[What to produce] Each line from the beginning of the entries below through the line that includes "11. Farm Management" must be returned exactly as given.

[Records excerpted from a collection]
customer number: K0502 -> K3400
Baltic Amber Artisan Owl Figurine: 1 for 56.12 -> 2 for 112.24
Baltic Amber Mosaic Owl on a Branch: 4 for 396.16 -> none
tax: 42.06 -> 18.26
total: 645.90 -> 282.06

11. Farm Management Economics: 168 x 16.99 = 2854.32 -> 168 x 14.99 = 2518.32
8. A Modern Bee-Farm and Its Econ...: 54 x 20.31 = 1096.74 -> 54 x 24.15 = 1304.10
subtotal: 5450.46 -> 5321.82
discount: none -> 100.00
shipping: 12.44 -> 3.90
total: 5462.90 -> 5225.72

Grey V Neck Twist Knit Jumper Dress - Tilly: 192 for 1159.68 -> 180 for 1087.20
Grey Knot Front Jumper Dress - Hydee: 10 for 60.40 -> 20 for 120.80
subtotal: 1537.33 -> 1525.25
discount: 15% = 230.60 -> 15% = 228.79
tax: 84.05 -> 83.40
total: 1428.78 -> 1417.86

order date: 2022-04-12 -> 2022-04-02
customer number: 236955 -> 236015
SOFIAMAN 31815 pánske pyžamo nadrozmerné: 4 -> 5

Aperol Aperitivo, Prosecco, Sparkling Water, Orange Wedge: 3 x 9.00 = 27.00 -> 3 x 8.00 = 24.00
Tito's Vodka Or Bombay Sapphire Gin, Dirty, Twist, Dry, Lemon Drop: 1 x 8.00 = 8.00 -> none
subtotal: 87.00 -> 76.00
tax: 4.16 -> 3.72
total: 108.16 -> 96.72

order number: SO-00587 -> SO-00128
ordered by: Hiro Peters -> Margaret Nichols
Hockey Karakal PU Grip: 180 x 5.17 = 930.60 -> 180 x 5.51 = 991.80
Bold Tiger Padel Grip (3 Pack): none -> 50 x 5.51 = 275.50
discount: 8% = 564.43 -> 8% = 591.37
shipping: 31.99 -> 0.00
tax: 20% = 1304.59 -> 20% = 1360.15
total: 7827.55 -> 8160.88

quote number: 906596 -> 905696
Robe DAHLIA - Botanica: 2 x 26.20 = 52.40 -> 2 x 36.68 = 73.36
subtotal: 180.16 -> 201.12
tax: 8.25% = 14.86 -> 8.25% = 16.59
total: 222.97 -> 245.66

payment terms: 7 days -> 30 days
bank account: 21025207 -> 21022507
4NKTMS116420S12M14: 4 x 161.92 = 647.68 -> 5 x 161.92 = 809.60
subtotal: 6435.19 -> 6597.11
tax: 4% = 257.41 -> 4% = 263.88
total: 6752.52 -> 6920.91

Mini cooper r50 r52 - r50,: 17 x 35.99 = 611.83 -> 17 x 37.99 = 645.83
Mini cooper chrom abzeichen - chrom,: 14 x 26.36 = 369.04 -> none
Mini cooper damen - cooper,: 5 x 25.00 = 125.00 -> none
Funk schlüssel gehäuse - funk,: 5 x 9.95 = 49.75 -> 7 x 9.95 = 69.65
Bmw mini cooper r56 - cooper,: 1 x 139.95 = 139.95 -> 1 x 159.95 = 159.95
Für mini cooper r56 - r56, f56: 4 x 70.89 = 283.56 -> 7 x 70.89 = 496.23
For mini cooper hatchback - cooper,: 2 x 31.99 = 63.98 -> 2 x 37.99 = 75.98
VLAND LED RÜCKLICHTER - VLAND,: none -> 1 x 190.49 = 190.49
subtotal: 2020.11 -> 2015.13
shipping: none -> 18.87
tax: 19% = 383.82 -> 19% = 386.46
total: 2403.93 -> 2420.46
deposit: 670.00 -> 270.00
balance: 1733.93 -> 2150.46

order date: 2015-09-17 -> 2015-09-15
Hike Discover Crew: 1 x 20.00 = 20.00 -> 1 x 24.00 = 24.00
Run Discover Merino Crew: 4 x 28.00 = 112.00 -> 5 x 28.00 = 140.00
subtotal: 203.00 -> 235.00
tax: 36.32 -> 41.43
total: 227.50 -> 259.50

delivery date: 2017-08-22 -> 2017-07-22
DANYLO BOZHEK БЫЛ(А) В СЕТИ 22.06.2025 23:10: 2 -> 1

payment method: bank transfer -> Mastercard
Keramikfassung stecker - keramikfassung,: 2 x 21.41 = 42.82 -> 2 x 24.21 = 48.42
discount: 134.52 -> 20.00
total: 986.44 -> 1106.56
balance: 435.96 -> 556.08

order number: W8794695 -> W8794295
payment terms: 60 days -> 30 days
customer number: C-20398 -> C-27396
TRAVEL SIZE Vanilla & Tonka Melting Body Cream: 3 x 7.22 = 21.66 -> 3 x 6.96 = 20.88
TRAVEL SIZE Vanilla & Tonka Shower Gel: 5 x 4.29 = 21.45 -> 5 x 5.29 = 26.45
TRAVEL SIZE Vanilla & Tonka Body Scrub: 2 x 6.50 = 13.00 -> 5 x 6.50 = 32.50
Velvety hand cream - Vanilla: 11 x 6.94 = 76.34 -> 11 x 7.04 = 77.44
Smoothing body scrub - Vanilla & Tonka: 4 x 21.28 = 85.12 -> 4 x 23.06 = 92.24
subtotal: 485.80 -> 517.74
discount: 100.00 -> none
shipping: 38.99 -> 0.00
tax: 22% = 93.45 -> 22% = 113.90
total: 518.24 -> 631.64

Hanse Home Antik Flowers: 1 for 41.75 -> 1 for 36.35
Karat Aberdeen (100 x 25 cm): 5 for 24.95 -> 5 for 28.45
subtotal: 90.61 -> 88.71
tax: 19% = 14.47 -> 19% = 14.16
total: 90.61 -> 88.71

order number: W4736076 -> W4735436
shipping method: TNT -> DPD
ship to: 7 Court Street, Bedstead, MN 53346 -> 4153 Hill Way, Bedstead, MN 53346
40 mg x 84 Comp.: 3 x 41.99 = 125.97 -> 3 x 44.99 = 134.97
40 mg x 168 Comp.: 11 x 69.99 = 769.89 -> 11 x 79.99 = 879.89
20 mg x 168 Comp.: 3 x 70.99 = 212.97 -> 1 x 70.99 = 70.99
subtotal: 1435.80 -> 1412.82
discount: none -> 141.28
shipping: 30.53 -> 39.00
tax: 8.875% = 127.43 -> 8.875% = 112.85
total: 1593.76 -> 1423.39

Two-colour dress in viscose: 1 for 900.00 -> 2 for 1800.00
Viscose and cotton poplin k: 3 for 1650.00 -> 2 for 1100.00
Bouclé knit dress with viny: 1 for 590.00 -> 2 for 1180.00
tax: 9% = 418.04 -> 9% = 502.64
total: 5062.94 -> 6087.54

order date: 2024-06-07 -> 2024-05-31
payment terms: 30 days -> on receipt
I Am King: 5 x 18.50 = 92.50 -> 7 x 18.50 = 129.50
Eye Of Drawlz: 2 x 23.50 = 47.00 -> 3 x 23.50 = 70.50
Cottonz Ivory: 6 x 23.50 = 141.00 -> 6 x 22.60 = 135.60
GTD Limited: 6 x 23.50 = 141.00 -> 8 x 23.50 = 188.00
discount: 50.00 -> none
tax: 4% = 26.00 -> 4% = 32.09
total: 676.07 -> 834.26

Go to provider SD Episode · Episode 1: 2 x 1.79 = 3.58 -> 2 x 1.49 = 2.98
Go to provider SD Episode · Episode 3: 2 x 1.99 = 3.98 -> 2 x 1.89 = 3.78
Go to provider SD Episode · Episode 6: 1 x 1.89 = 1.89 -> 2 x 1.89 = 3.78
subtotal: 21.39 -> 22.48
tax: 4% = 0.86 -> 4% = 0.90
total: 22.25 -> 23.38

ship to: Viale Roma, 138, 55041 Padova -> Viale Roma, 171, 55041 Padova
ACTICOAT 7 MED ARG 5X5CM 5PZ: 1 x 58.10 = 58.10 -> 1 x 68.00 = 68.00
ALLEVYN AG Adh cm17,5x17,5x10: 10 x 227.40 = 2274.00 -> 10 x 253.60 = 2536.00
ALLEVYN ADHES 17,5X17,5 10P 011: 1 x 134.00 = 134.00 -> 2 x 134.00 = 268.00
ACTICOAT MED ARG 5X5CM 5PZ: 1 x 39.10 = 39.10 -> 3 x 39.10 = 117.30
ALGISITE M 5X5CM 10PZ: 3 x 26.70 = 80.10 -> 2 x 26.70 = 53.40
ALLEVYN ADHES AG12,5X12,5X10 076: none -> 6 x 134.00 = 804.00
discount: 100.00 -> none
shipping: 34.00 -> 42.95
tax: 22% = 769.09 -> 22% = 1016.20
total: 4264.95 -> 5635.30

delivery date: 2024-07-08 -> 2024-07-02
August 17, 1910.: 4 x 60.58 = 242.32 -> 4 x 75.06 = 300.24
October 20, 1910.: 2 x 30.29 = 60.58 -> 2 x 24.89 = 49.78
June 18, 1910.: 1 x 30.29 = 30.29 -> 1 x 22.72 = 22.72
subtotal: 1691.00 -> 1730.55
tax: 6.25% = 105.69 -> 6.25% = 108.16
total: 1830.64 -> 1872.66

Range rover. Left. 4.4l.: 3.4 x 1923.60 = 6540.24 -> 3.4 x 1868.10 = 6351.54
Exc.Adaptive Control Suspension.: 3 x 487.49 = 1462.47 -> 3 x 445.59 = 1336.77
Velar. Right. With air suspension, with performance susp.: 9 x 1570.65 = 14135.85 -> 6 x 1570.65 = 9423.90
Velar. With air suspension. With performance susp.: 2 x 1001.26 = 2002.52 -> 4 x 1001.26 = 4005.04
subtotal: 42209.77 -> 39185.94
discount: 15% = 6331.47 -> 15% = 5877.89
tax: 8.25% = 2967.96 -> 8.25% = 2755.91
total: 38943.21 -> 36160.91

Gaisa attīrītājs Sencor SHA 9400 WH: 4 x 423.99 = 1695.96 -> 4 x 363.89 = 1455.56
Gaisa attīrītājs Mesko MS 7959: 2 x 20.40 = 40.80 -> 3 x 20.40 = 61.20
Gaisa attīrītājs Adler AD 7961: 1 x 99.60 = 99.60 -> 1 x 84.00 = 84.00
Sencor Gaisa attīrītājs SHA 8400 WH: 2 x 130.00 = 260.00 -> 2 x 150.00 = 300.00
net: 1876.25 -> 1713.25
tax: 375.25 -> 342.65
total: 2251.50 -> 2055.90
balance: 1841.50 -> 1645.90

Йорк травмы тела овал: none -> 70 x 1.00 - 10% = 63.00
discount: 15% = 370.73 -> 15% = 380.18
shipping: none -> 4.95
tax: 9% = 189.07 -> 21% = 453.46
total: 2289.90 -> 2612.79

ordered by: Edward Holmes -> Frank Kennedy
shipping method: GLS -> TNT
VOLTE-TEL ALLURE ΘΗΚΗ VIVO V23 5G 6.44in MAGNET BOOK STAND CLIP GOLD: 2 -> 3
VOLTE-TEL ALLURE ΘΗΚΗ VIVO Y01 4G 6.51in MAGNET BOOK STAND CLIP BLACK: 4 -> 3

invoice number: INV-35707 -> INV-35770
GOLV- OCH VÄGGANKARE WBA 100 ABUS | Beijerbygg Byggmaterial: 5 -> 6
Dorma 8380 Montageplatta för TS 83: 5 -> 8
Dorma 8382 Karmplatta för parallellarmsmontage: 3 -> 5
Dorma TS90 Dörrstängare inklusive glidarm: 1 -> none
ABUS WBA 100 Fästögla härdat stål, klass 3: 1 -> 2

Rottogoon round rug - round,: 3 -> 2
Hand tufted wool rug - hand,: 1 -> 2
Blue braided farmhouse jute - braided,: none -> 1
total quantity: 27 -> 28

[Response to the task]
customer number: K0502 -> K3400
Baltic Amber Artisan Owl Figurine: 1 for 56.12 -> 2 for 112.24
Baltic Amber Mosaic Owl on a Branch: 4 for 396.16 -> none
tax: 42.06 -> 18.26
total: 645.90 -> 282.06

11. Farm Management Economics: 168 x 16.99 = 2854.32 -> 168 x 14.99 = 2518.32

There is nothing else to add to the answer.